* Action item
Please report how many lines in the records below contain the word "https", and give nothing else.

(Beginning of Records shown)

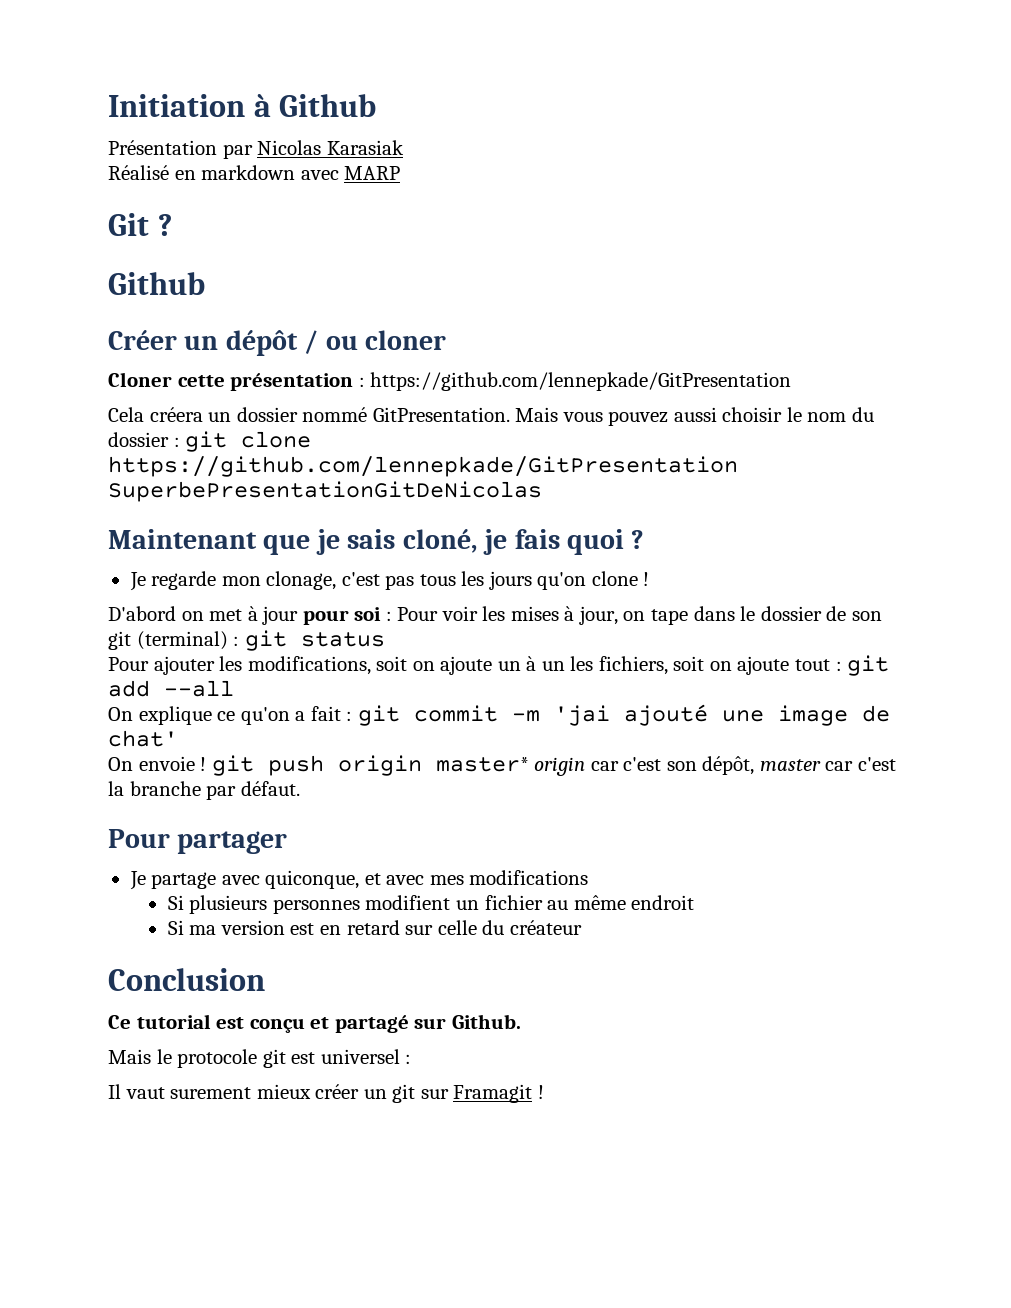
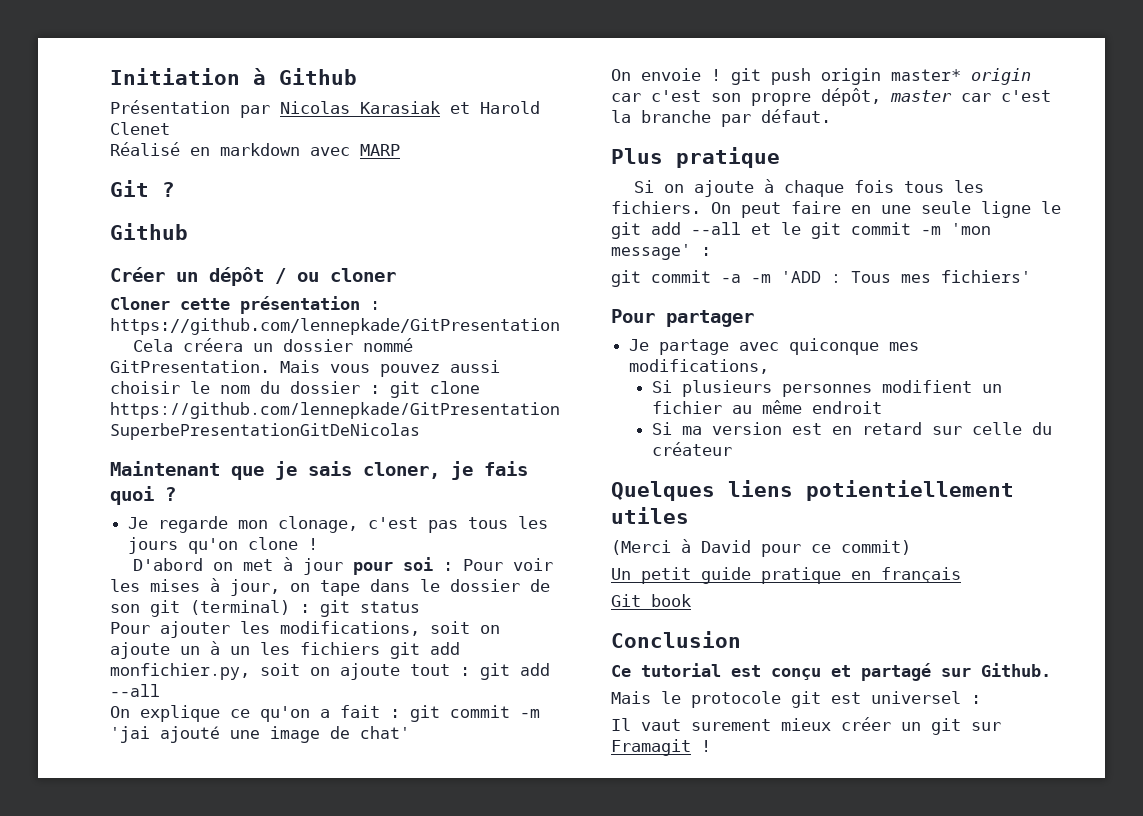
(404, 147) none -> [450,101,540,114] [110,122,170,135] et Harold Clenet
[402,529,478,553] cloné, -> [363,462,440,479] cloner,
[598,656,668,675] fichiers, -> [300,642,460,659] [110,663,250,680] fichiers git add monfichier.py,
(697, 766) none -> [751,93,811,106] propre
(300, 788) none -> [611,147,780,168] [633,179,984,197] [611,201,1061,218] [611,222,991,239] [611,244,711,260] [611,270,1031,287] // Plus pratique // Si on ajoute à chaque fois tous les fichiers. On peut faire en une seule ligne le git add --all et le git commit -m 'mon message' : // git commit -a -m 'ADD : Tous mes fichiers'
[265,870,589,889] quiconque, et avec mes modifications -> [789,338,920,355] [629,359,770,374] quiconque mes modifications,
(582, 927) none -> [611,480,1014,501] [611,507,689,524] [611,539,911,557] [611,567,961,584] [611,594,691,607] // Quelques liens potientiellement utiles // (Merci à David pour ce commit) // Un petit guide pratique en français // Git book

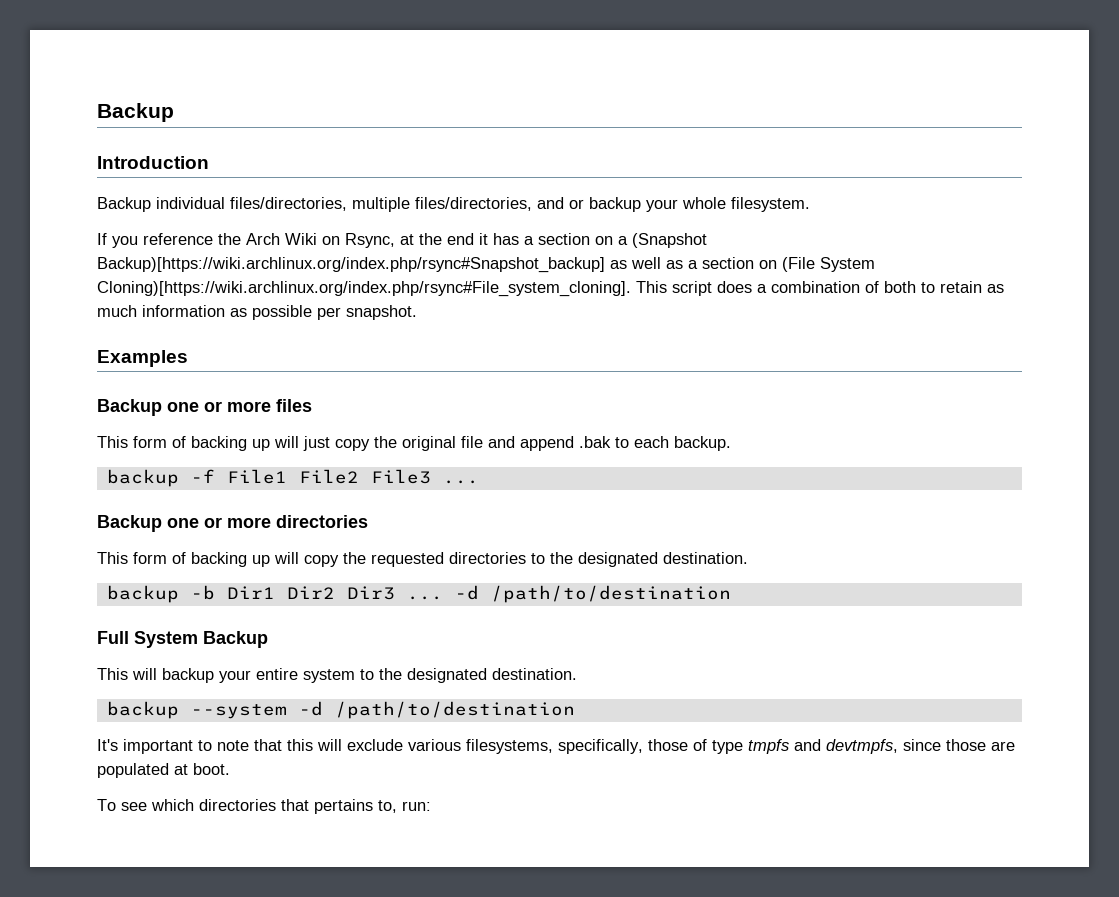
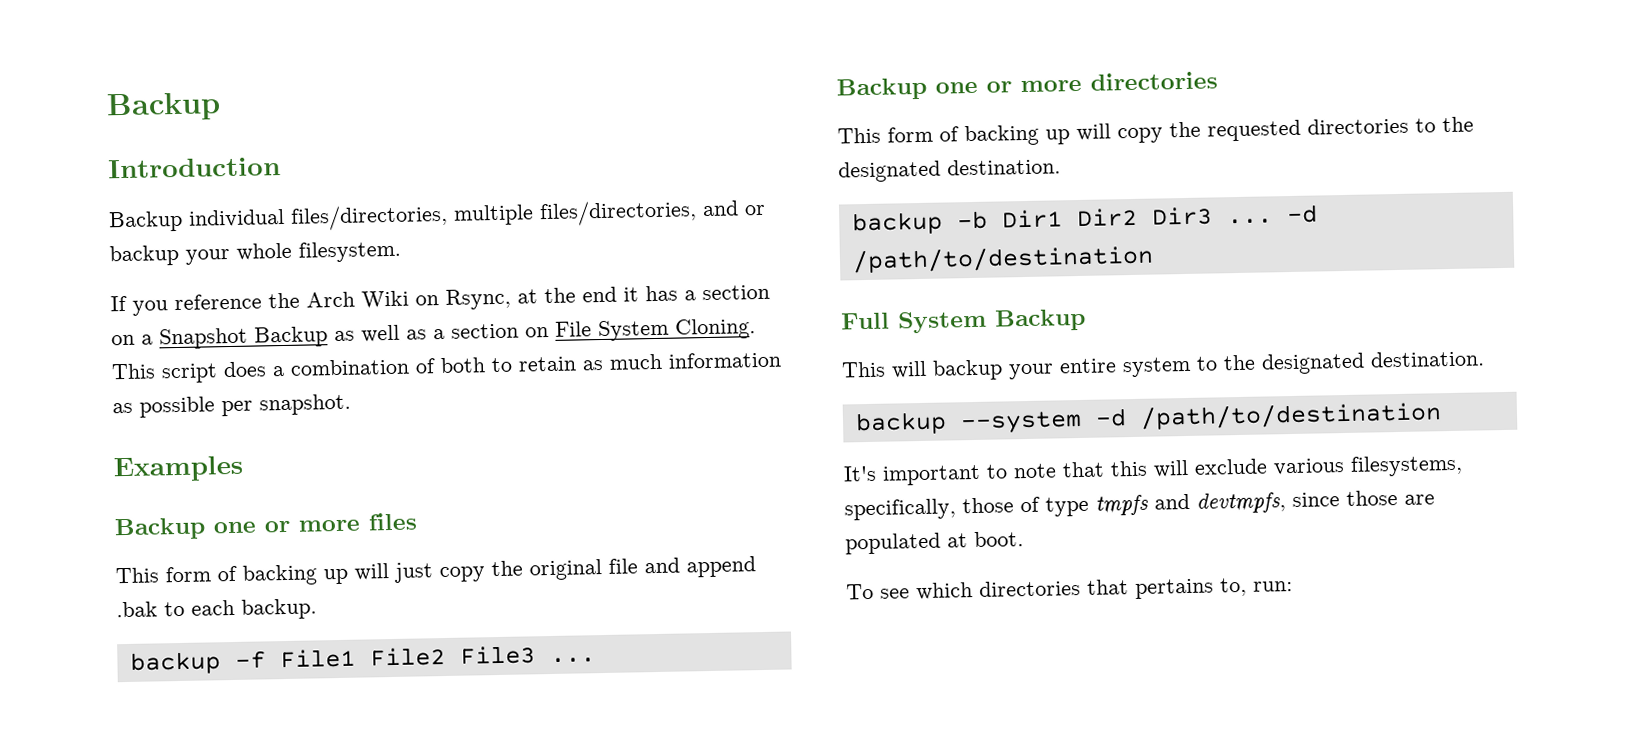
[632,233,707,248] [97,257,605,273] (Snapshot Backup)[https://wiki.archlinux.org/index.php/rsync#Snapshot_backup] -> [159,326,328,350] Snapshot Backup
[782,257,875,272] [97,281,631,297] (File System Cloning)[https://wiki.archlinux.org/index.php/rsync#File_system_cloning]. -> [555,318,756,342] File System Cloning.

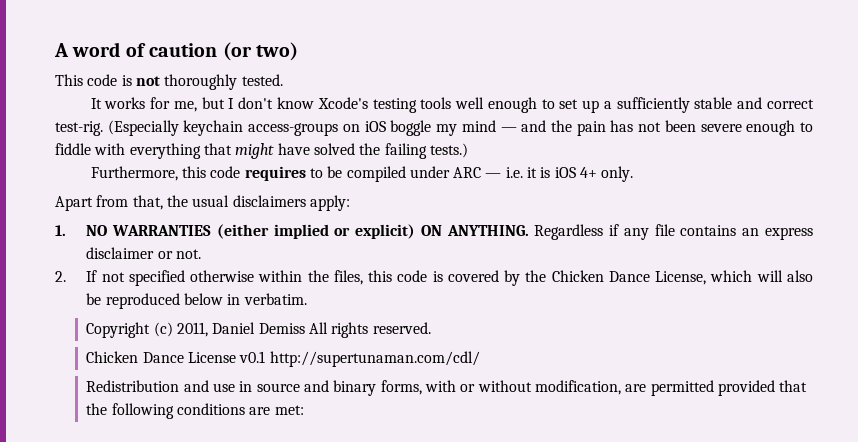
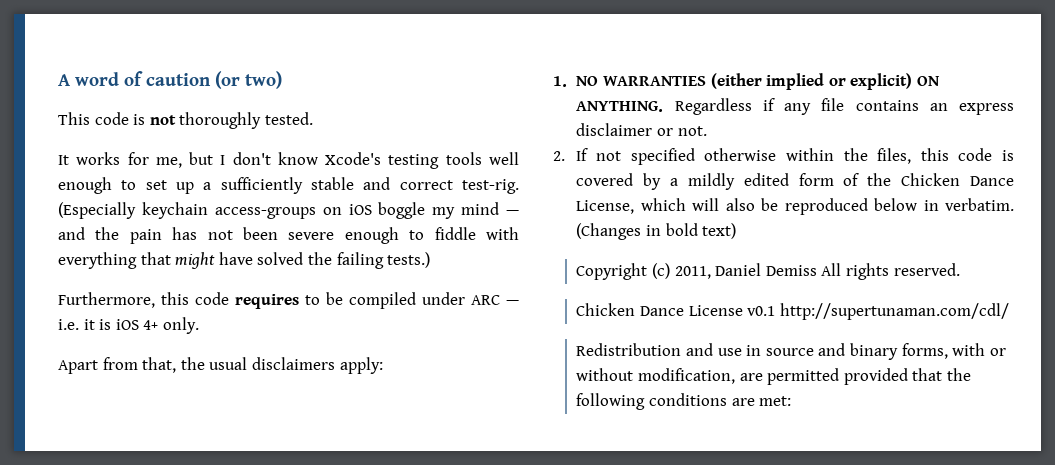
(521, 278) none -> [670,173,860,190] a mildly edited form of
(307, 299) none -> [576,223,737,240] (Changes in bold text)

(End of Records shown)

* Answer below
2